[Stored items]
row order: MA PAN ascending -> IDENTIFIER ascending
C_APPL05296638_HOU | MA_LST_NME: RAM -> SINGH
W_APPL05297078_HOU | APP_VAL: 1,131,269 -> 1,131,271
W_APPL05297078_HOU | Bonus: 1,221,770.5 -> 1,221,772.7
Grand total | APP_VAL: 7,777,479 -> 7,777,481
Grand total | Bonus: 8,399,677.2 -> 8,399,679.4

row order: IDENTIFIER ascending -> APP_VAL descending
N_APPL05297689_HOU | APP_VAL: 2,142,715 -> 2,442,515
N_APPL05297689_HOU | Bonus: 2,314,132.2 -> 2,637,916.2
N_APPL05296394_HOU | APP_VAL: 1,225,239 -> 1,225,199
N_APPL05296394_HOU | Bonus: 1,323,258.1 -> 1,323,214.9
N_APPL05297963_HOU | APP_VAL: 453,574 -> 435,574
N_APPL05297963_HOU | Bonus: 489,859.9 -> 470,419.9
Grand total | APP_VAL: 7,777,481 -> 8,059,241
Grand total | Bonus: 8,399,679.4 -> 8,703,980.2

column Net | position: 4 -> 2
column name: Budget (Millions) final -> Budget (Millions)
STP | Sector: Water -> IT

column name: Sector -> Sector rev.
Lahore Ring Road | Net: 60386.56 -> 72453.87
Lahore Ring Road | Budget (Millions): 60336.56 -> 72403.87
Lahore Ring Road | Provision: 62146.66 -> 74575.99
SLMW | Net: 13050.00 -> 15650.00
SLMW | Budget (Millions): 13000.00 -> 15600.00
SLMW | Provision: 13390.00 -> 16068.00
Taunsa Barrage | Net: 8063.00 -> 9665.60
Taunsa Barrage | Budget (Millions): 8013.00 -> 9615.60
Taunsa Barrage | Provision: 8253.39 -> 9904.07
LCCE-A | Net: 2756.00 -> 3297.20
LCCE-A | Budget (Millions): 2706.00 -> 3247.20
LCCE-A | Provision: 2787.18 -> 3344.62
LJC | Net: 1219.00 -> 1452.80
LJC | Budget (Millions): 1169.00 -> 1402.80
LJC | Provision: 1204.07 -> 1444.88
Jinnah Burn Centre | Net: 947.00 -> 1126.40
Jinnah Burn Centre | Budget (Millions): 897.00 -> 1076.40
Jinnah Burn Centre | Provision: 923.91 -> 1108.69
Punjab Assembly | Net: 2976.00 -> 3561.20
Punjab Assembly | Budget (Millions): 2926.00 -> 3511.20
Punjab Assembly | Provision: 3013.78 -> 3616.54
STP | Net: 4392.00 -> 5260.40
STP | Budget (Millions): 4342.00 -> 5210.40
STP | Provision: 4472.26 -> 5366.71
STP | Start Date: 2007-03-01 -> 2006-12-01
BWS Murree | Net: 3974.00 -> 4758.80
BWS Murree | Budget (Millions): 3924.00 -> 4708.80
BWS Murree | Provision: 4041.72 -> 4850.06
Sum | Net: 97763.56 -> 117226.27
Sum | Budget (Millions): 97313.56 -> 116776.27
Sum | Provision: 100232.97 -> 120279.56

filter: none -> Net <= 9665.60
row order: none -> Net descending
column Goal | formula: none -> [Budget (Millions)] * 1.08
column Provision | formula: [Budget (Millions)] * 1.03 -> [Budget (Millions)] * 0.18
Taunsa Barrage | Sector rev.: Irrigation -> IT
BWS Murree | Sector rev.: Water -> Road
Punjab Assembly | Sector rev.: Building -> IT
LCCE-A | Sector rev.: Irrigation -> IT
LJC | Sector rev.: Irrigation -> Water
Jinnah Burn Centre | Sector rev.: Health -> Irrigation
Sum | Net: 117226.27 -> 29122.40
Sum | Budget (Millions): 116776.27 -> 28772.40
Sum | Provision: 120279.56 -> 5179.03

**Work required**
Each record above should be returned exactly as written.

**Solution to the problem**
row order: MA PAN ascending -> IDENTIFIER ascending
C_APPL05296638_HOU | MA_LST_NME: RAM -> SINGH
W_APPL05297078_HOU | APP_VAL: 1,131,269 -> 1,131,271
W_APPL05297078_HOU | Bonus: 1,221,770.5 -> 1,221,772.7
Grand total | APP_VAL: 7,777,479 -> 7,777,481
Grand total | Bonus: 8,399,677.2 -> 8,399,679.4

row order: IDENTIFIER ascending -> APP_VAL descending
N_APPL05297689_HOU | APP_VAL: 2,142,715 -> 2,442,515
N_APPL05297689_HOU | Bonus: 2,314,132.2 -> 2,637,916.2
N_APPL05296394_HOU | APP_VAL: 1,225,239 -> 1,225,199
N_APPL05296394_HOU | Bonus: 1,323,258.1 -> 1,323,214.9
N_APPL05297963_HOU | APP_VAL: 453,574 -> 435,574
N_APPL05297963_HOU | Bonus: 489,859.9 -> 470,419.9
Grand total | APP_VAL: 7,777,481 -> 8,059,241
Grand total | Bonus: 8,399,679.4 -> 8,703,980.2

column Net | position: 4 -> 2
column name: Budget (Millions) final -> Budget (Millions)
STP | Sector: Water -> IT

column name: Sector -> Sector rev.
Lahore Ring Road | Net: 60386.56 -> 72453.87
Lahore Ring Road | Budget (Millions): 60336.56 -> 72403.87
Lahore Ring Road | Provision: 62146.66 -> 74575.99
SLMW | Net: 13050.00 -> 15650.00
SLMW | Budget (Millions): 13000.00 -> 15600.00
SLMW | Provision: 13390.00 -> 16068.00
Taunsa Barrage | Net: 8063.00 -> 9665.60
Taunsa Barrage | Budget (Millions): 8013.00 -> 9615.60
Taunsa Barrage | Provision: 8253.39 -> 9904.07
LCCE-A | Net: 2756.00 -> 3297.20
LCCE-A | Budget (Millions): 2706.00 -> 3247.20
LCCE-A | Provision: 2787.18 -> 3344.62
LJC | Net: 1219.00 -> 1452.80
LJC | Budget (Millions): 1169.00 -> 1402.80
LJC | Provision: 1204.07 -> 1444.88
Jinnah Burn Centre | Net: 947.00 -> 1126.40
Jinnah Burn Centre | Budget (Millions): 897.00 -> 1076.40
Jinnah Burn Centre | Provision: 923.91 -> 1108.69
Punjab Assembly | Net: 2976.00 -> 3561.20
Punjab Assembly | Budget (Millions): 2926.00 -> 3511.20
Punjab Assembly | Provision: 3013.78 -> 3616.54
STP | Net: 4392.00 -> 5260.40
STP | Budget (Millions): 4342.00 -> 5210.40
STP | Provision: 4472.26 -> 5366.71
STP | Start Date: 2007-03-01 -> 2006-12-01
BWS Murree | Net: 3974.00 -> 4758.80
BWS Murree | Budget (Millions): 3924.00 -> 4708.80
BWS Murree | Provision: 4041.72 -> 4850.06
Sum | Net: 97763.56 -> 117226.27
Sum | Budget (Millions): 97313.56 -> 116776.27
Sum | Provision: 100232.97 -> 120279.56

filter: none -> Net <= 9665.60
row order: none -> Net descending
column Goal | formula: none -> [Budget (Millions)] * 1.08
column Provision | formula: [Budget (Millions)] * 1.03 -> [Budget (Millions)] * 0.18
Taunsa Barrage | Sector rev.: Irrigation -> IT
BWS Murree | Sector rev.: Water -> Road
Punjab Assembly | Sector rev.: Building -> IT
LCCE-A | Sector rev.: Irrigation -> IT
LJC | Sector rev.: Irrigation -> Water
Jinnah Burn Centre | Sector rev.: Health -> Irrigation
Sum | Net: 117226.27 -> 29122.40
Sum | Budget (Millions): 116776.27 -> 28772.40
Sum | Provision: 120279.56 -> 5179.03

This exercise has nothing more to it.